I try very hard to be a great mom, to preserve my relationship with my children, to provide them with opportunities to grow in mind and spirit. I AM a great MOM! I don’t say that with pride and I am not perfect but I am a great mom to my children. But today was just one of those days when there was just no way to win. Nothing I was trying was working. I couldn’t keep conversations flowing, bad attitudes were growing, sulking pouts were adorning the faces of my normally pleasant children. Soon we are were just swimming the pit of selfishness . . . yes, WE. I was there too.

I really got caught up in the whole

they-don’t-appreciate-anything-I-do attitude,

the I-have-put-my-life-on-hold-for-twenty two-years attitude,

I’d-just-appreciate-some-cooperation-and-an occasional THANK YOU WOULD BE NICE- attitude.

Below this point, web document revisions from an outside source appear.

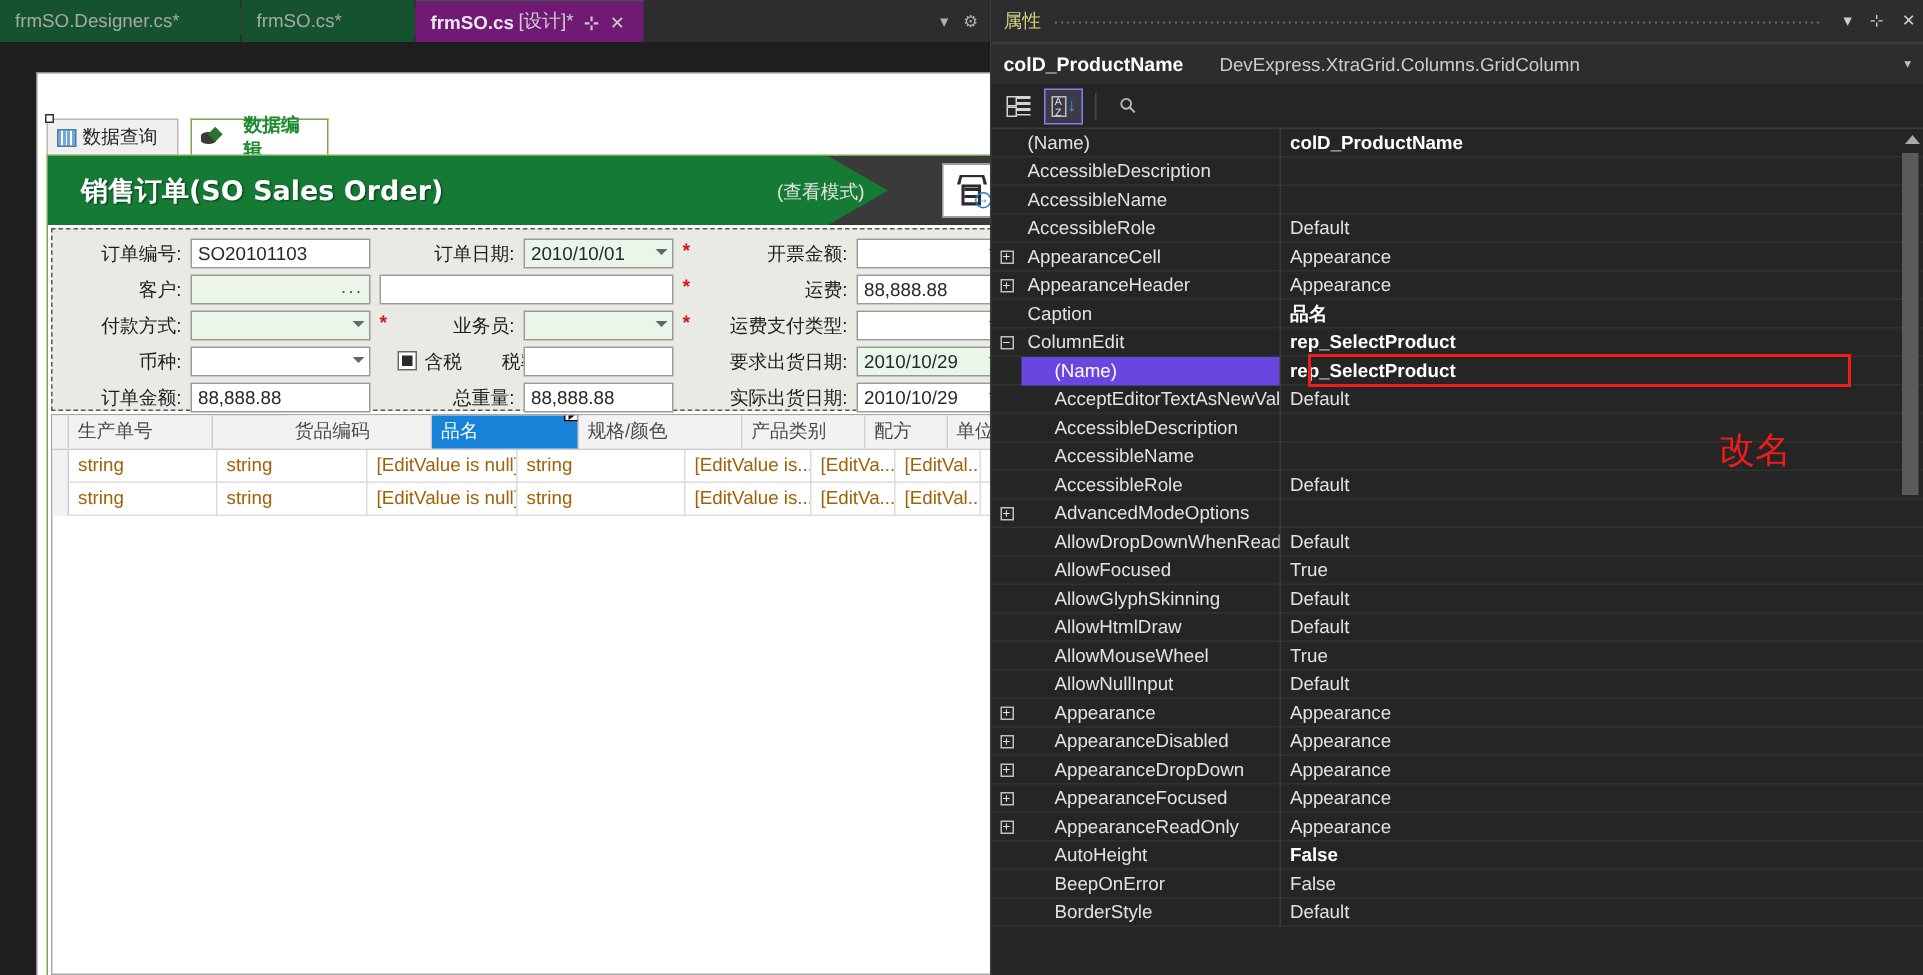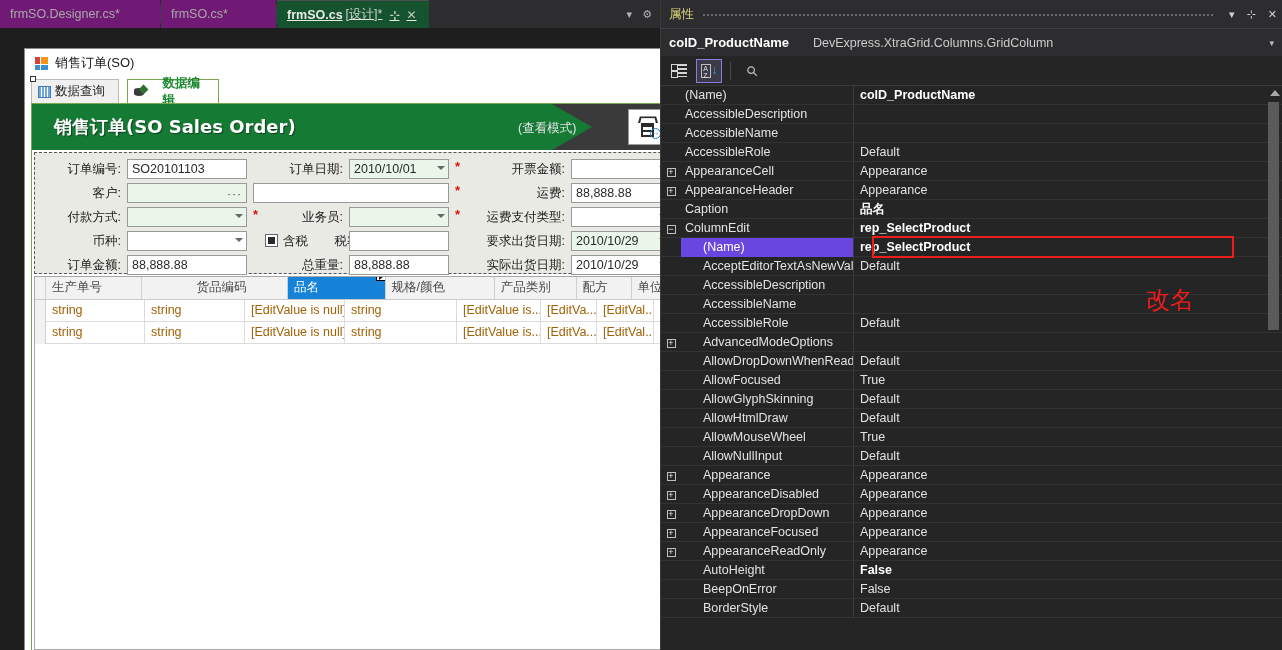--- a/index.html
+++ b/index.html
@@ -32,7 +32,7 @@
     white-space: nowrap;
     cursor: default;
   }
-  .tab.inactive { background: #701a75; color: #a8a8a8; }
+  .tab.inactive { background: #14532d; color: #a8a8a8; }
   .tab.active {
     background: #14532d; color: #e8e8e8; font-weight: bold;
     border-top: 1px solid #4d4d52;

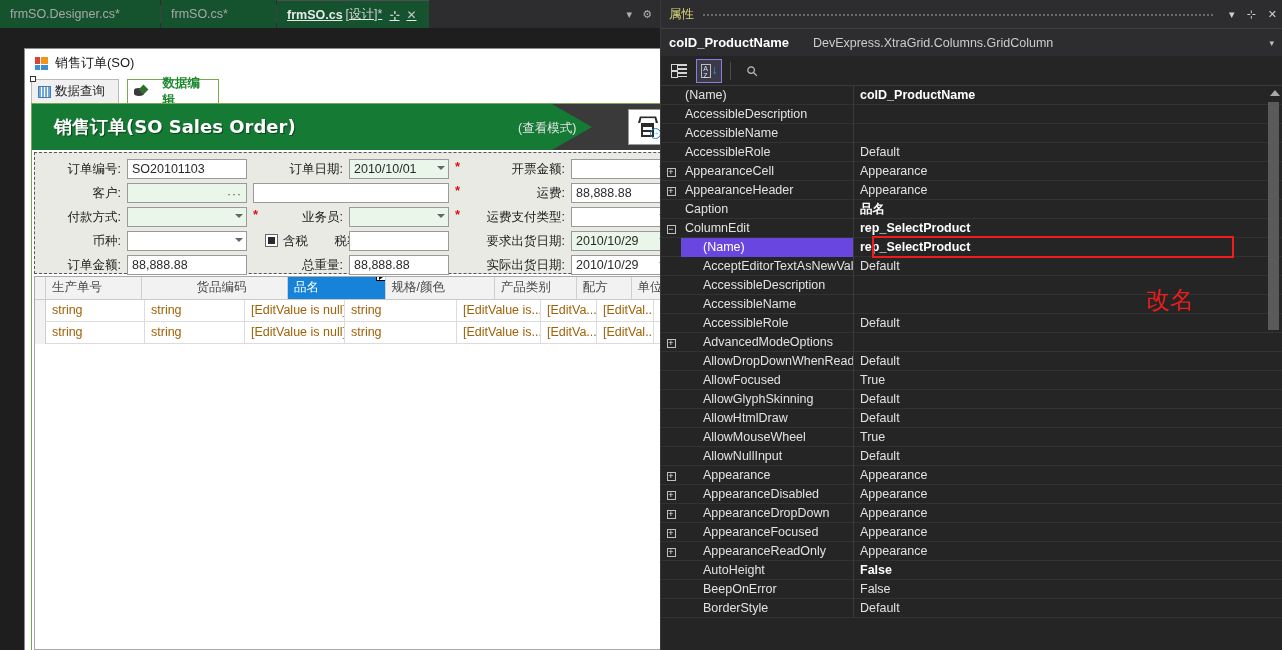--- a/index.html
+++ b/index.html
@@ -34,9 +34,8 @@
   }
   .tab.inactive { background: #14532d; color: #a8a8a8; }
   .tab.active {
-    background: #14532d; color: #e8e8e8; font-weight: bold;
+    background: #701a75; color: #e8e8e8; font-weight: bold;
     border-top: 1px solid #4d4d52;
-    text-decoration: underline;
   }
   .tab-sep {
     position: absolute; top: 5px; width: 1px; height: 18px; background: #3f3f46;

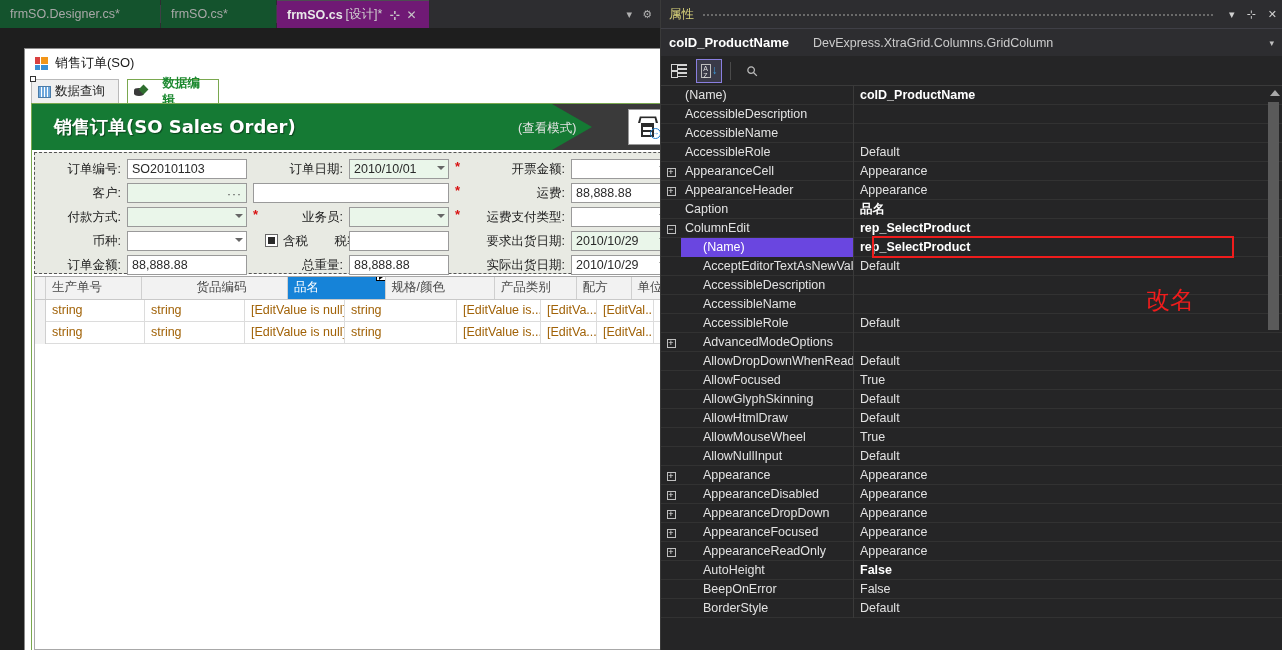--- a/index.html
+++ b/index.html
@@ -395,15 +395,6 @@
     <div id="designer-surface">
       <div id="form-window">
 
-        <div id="form-title">
-          <span class="vs-logo">
-              <i class="a"></i>
-              <i class="b"></i>
-              <i class="c"></i>
-              <i class="d"></i>
-            </span>
-          <span>销售订单(SO)</span>
-        </div>
 
         <div id="form-tabs">
           <div class="ftab" style="left:0;width:88px;">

I need to make good choice and right decisions because they are good choices and right decisions. I listen to my children; I take into account their strengths, their weakness, their dreams. But ultimately, I need to set the standard and hold them accountable. I think I have lately let the grace run cheaply and self centeredness and bad attitudes have taken root.

I never thought that I would be one of those people who was more concerned whether or not a child like her and was happy with decisions than I was concerned about making right, good and godly parenting decisions. I would like to say that I am not but I think today may have given me an indication that I am … a bit.

I need to just take today as a fair warning and make the necessary adjustments.